--- Provided material ---

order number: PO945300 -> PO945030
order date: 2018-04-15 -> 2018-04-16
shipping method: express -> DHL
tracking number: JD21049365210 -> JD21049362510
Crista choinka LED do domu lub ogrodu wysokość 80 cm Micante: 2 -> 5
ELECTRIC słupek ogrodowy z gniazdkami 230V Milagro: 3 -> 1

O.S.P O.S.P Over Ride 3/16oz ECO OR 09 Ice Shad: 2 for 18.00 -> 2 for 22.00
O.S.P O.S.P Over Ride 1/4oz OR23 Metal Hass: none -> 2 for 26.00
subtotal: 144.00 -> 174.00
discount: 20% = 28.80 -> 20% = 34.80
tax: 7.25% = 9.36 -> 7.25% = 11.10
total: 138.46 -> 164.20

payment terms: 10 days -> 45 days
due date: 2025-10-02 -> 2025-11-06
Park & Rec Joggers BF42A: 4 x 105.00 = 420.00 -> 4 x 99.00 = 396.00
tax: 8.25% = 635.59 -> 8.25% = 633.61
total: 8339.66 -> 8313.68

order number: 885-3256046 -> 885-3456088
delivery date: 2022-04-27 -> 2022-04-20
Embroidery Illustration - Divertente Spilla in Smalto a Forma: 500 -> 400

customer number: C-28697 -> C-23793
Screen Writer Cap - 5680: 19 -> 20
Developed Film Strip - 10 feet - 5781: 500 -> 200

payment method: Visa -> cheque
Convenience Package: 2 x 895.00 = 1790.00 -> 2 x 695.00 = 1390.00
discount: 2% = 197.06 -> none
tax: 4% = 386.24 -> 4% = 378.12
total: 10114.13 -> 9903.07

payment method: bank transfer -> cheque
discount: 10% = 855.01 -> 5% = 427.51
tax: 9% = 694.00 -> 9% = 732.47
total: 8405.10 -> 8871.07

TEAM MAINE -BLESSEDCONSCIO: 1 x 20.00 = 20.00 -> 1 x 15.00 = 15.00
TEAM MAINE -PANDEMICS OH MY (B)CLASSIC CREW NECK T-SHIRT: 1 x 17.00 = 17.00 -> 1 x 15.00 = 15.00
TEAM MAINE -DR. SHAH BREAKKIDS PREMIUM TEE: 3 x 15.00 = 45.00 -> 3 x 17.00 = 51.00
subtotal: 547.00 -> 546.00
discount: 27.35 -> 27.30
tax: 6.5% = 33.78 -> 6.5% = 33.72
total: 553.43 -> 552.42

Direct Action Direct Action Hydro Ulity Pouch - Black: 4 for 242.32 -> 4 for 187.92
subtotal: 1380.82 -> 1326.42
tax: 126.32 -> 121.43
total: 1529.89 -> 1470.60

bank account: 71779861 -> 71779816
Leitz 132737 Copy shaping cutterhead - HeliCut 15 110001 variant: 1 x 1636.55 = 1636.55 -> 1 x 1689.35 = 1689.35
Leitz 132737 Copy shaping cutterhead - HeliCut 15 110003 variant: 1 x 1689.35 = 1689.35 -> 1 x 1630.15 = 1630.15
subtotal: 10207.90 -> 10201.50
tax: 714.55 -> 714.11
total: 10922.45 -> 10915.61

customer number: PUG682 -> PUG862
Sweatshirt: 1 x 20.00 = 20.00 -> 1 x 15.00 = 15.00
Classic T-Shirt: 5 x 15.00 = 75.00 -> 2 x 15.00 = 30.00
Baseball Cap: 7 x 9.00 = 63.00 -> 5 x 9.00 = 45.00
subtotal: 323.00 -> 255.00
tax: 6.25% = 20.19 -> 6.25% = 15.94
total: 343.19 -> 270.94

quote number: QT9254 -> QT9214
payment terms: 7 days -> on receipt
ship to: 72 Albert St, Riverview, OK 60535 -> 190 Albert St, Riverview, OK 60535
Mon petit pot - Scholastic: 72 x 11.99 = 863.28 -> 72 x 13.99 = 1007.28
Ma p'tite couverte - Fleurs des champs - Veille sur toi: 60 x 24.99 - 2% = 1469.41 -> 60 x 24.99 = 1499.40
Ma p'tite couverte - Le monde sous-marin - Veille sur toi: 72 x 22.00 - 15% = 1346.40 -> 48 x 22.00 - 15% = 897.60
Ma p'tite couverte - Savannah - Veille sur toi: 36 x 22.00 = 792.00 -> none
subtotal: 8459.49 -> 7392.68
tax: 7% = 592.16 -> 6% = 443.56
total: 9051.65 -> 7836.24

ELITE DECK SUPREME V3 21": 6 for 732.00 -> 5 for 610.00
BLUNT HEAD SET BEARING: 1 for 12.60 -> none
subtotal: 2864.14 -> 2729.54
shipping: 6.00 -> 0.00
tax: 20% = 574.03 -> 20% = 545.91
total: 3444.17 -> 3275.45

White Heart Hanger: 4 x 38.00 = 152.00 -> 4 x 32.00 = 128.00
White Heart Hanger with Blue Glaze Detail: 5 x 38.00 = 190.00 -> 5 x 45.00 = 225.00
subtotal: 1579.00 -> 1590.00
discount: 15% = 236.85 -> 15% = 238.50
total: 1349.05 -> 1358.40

---

» **What this task involves**: Your answer must consist of every line above, reproduced exactly.

» **Solution to this exercise**:
order number: PO945300 -> PO945030
order date: 2018-04-15 -> 2018-04-16
shipping method: express -> DHL
tracking number: JD21049365210 -> JD21049362510
Crista choinka LED do domu lub ogrodu wysokość 80 cm Micante: 2 -> 5
ELECTRIC słupek ogrodowy z gniazdkami 230V Milagro: 3 -> 1

O.S.P O.S.P Over Ride 3/16oz ECO OR 09 Ice Shad: 2 for 18.00 -> 2 for 22.00
O.S.P O.S.P Over Ride 1/4oz OR23 Metal Hass: none -> 2 for 26.00
subtotal: 144.00 -> 174.00
discount: 20% = 28.80 -> 20% = 34.80
tax: 7.25% = 9.36 -> 7.25% = 11.10
total: 138.46 -> 164.20

payment terms: 10 days -> 45 days
due date: 2025-10-02 -> 2025-11-06
Park & Rec Joggers BF42A: 4 x 105.00 = 420.00 -> 4 x 99.00 = 396.00
tax: 8.25% = 635.59 -> 8.25% = 633.61
total: 8339.66 -> 8313.68

order number: 885-3256046 -> 885-3456088
delivery date: 2022-04-27 -> 2022-04-20
Embroidery Illustration - Divertente Spilla in Smalto a Forma: 500 -> 400

customer number: C-28697 -> C-23793
Screen Writer Cap - 5680: 19 -> 20
Developed Film Strip - 10 feet - 5781: 500 -> 200

payment method: Visa -> cheque
Convenience Package: 2 x 895.00 = 1790.00 -> 2 x 695.00 = 1390.00
discount: 2% = 197.06 -> none
tax: 4% = 386.24 -> 4% = 378.12
total: 10114.13 -> 9903.07

payment method: bank transfer -> cheque
discount: 10% = 855.01 -> 5% = 427.51
tax: 9% = 694.00 -> 9% = 732.47
total: 8405.10 -> 8871.07

TEAM MAINE -BLESSEDCONSCIO: 1 x 20.00 = 20.00 -> 1 x 15.00 = 15.00
TEAM MAINE -PANDEMICS OH MY (B)CLASSIC CREW NECK T-SHIRT: 1 x 17.00 = 17.00 -> 1 x 15.00 = 15.00
TEAM MAINE -DR. SHAH BREAKKIDS PREMIUM TEE: 3 x 15.00 = 45.00 -> 3 x 17.00 = 51.00
subtotal: 547.00 -> 546.00
discount: 27.35 -> 27.30
tax: 6.5% = 33.78 -> 6.5% = 33.72
total: 553.43 -> 552.42

Direct Action Direct Action Hydro Ulity Pouch - Black: 4 for 242.32 -> 4 for 187.92
subtotal: 1380.82 -> 1326.42
tax: 126.32 -> 121.43
total: 1529.89 -> 1470.60

bank account: 71779861 -> 71779816
Leitz 132737 Copy shaping cutterhead - HeliCut 15 110001 variant: 1 x 1636.55 = 1636.55 -> 1 x 1689.35 = 1689.35
Leitz 132737 Copy shaping cutterhead - HeliCut 15 110003 variant: 1 x 1689.35 = 1689.35 -> 1 x 1630.15 = 1630.15
subtotal: 10207.90 -> 10201.50
tax: 714.55 -> 714.11
total: 10922.45 -> 10915.61

customer number: PUG682 -> PUG862
Sweatshirt: 1 x 20.00 = 20.00 -> 1 x 15.00 = 15.00
Classic T-Shirt: 5 x 15.00 = 75.00 -> 2 x 15.00 = 30.00
Baseball Cap: 7 x 9.00 = 63.00 -> 5 x 9.00 = 45.00
subtotal: 323.00 -> 255.00
tax: 6.25% = 20.19 -> 6.25% = 15.94
total: 343.19 -> 270.94

quote number: QT9254 -> QT9214
payment terms: 7 days -> on receipt
ship to: 72 Albert St, Riverview, OK 60535 -> 190 Albert St, Riverview, OK 60535
Mon petit pot - Scholastic: 72 x 11.99 = 863.28 -> 72 x 13.99 = 1007.28
Ma p'tite couverte - Fleurs des champs - Veille sur toi: 60 x 24.99 - 2% = 1469.41 -> 60 x 24.99 = 1499.40
Ma p'tite couverte - Le monde sous-marin - Veille sur toi: 72 x 22.00 - 15% = 1346.40 -> 48 x 22.00 - 15% = 897.60
Ma p'tite couverte - Savannah - Veille sur toi: 36 x 22.00 = 792.00 -> none
subtotal: 8459.49 -> 7392.68
tax: 7% = 592.16 -> 6% = 443.56
total: 9051.65 -> 7836.24

ELITE DECK SUPREME V3 21": 6 for 732.00 -> 5 for 610.00
BLUNT HEAD SET BEARING: 1 for 12.60 -> none
subtotal: 2864.14 -> 2729.54
shipping: 6.00 -> 0.00
tax: 20% = 574.03 -> 20% = 545.91
total: 3444.17 -> 3275.45

White Heart Hanger: 4 x 38.00 = 152.00 -> 4 x 32.00 = 128.00
White Heart Hanger with Blue Glaze Detail: 5 x 38.00 = 190.00 -> 5 x 45.00 = 225.00
subtotal: 1579.00 -> 1590.00
discount: 15% = 236.85 -> 15% = 238.50
total: 1349.05 -> 1358.40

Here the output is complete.